Ouch! I knocked my Paph parishii off the windowsill earlier this week. I had repotted it just a few weeks ago, it had already produced four new, thick roots. After it fell, the plant was out off the pot, three of those new roots were broken off and all but three leaves were also broken (it's a two growth plant that had four leaves on each growth). Oh well, at least it gave me an excuse to buy another one...


----------



## Justin (Dec 18, 2014)

beautiful. looksl like the plant already has a nice new growth to flower again in another couple years.


----------



## The Mutant (Dec 18, 2014)

Hamlet said:


> Looks great! I've never seen this hybrid before, very interesting flower.
> 
> 
> 
> Ouch! I knocked my Paph parishii off the windowsill earlier this week. I had repotted it just a few weeks ago, it had already produced four new, thick roots. After it fell, the plant was out off the pot, three of those new roots were broken off and all but three leaves were also broken (it's a two growth plant that had four leaves on each growth). Oh well, at least it gave me an excuse to buy another one...
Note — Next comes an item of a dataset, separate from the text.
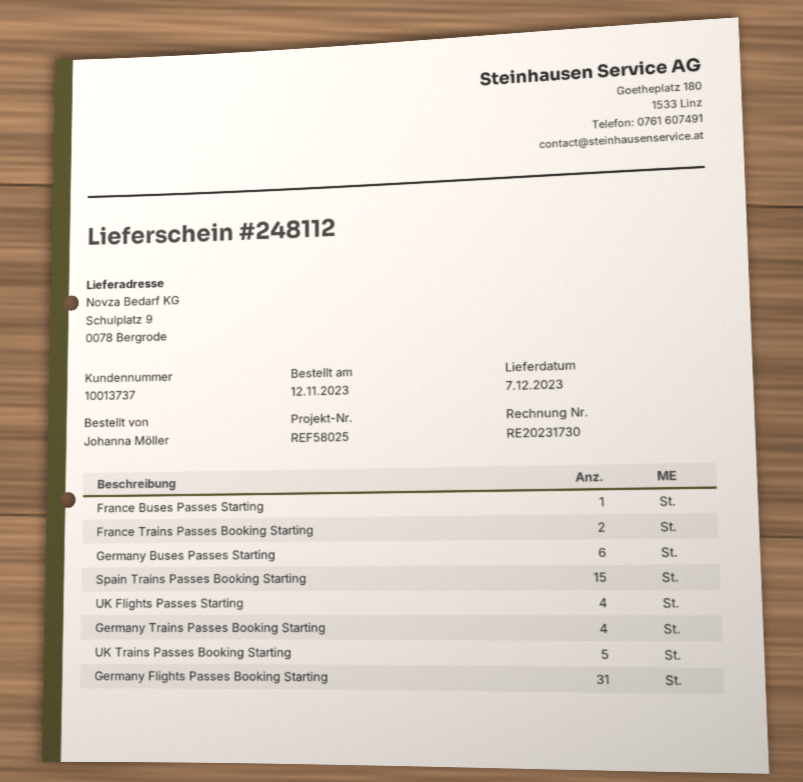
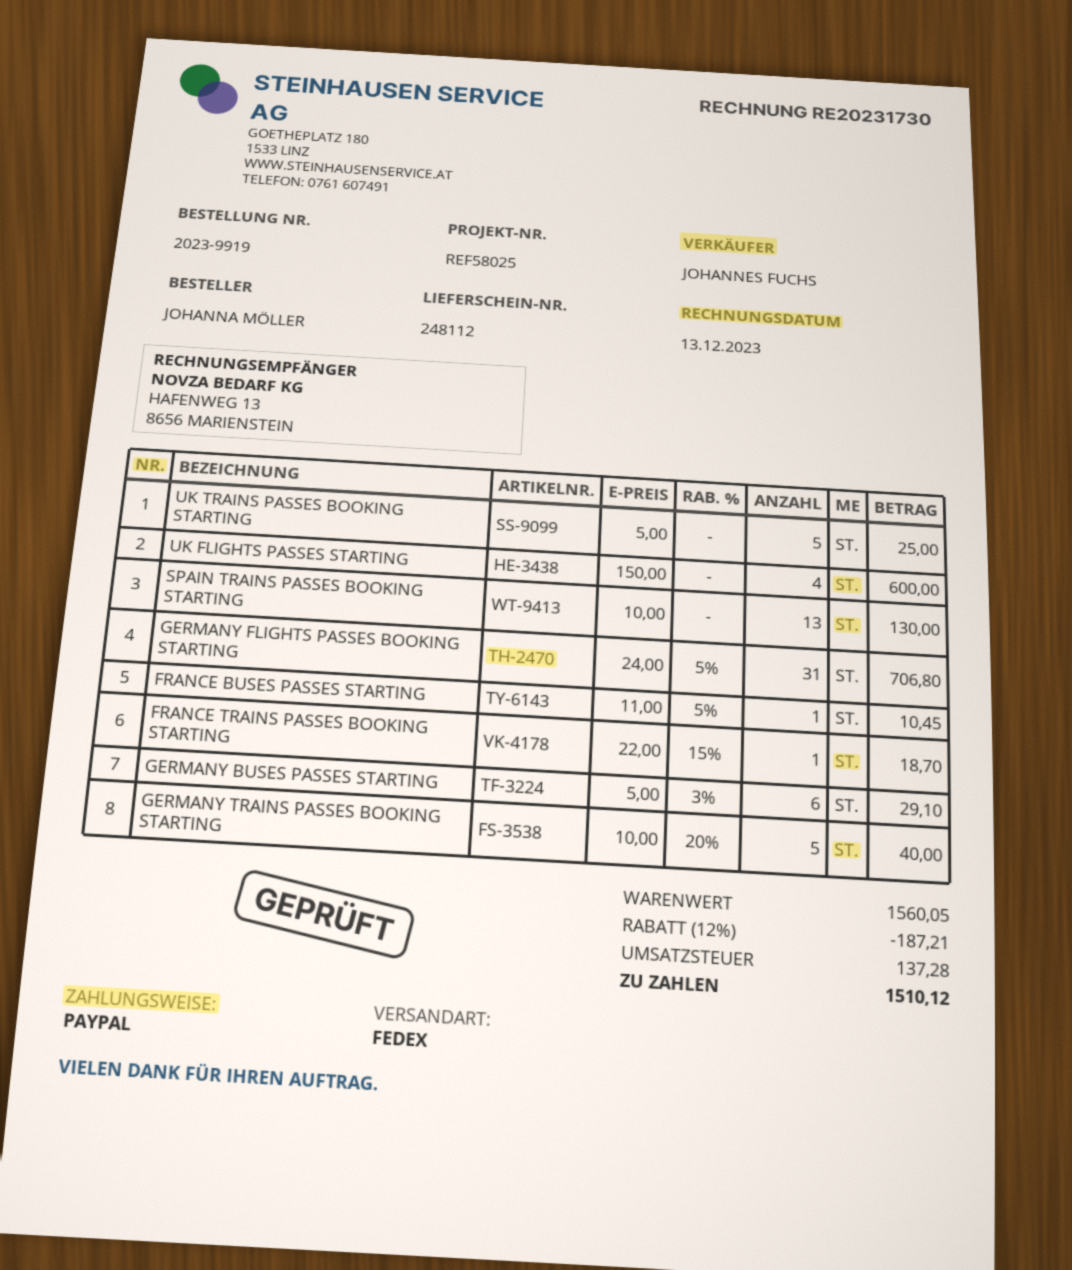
France Trains Passes Booking Starting: 2 -> 1
Spain Trains Passes Booking Starting: 15 -> 13
Germany Trains Passes Booking Starting: 4 -> 5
Ouch! I hate when that happens, and for some reason, I seem to have my chosen victims since it's always the same Paphs I manage to knock down...


----------



## tnyr5 (Dec 18, 2014)

Justin said:


> beautiful. looksl like the plant already has a nice new growth to flower again in another couple years.



Oh, no, we run on a schedule here. He has exactly 400 days to re-bloom or it's the heap for him! I keep a copy of the schedule and a picture of the trash can next to the growing area just in case they doubt me.


----------



## tnyr5 (Dec 20, 2014)

A little perspective, since yammering about dimensions doesn't cut it.


----------



## abax (Dec 21, 2014)

I love it and I'm not even a multi person. That big, red nose is perfect
for the holidays...or any time actually. CHD has beautiful curled petals
that always attract attention. Goooood job!

Therese, there's got to be some plants with bad juju. I knock the same one off every
time I drag the hose by it. Poor thing.


----------



## tnyr5 (Dec 22, 2014)

Welp, I'm getting ready to remove these flowers so the plant can focus on growing. Seems a pity to waste this pollen, though.


----------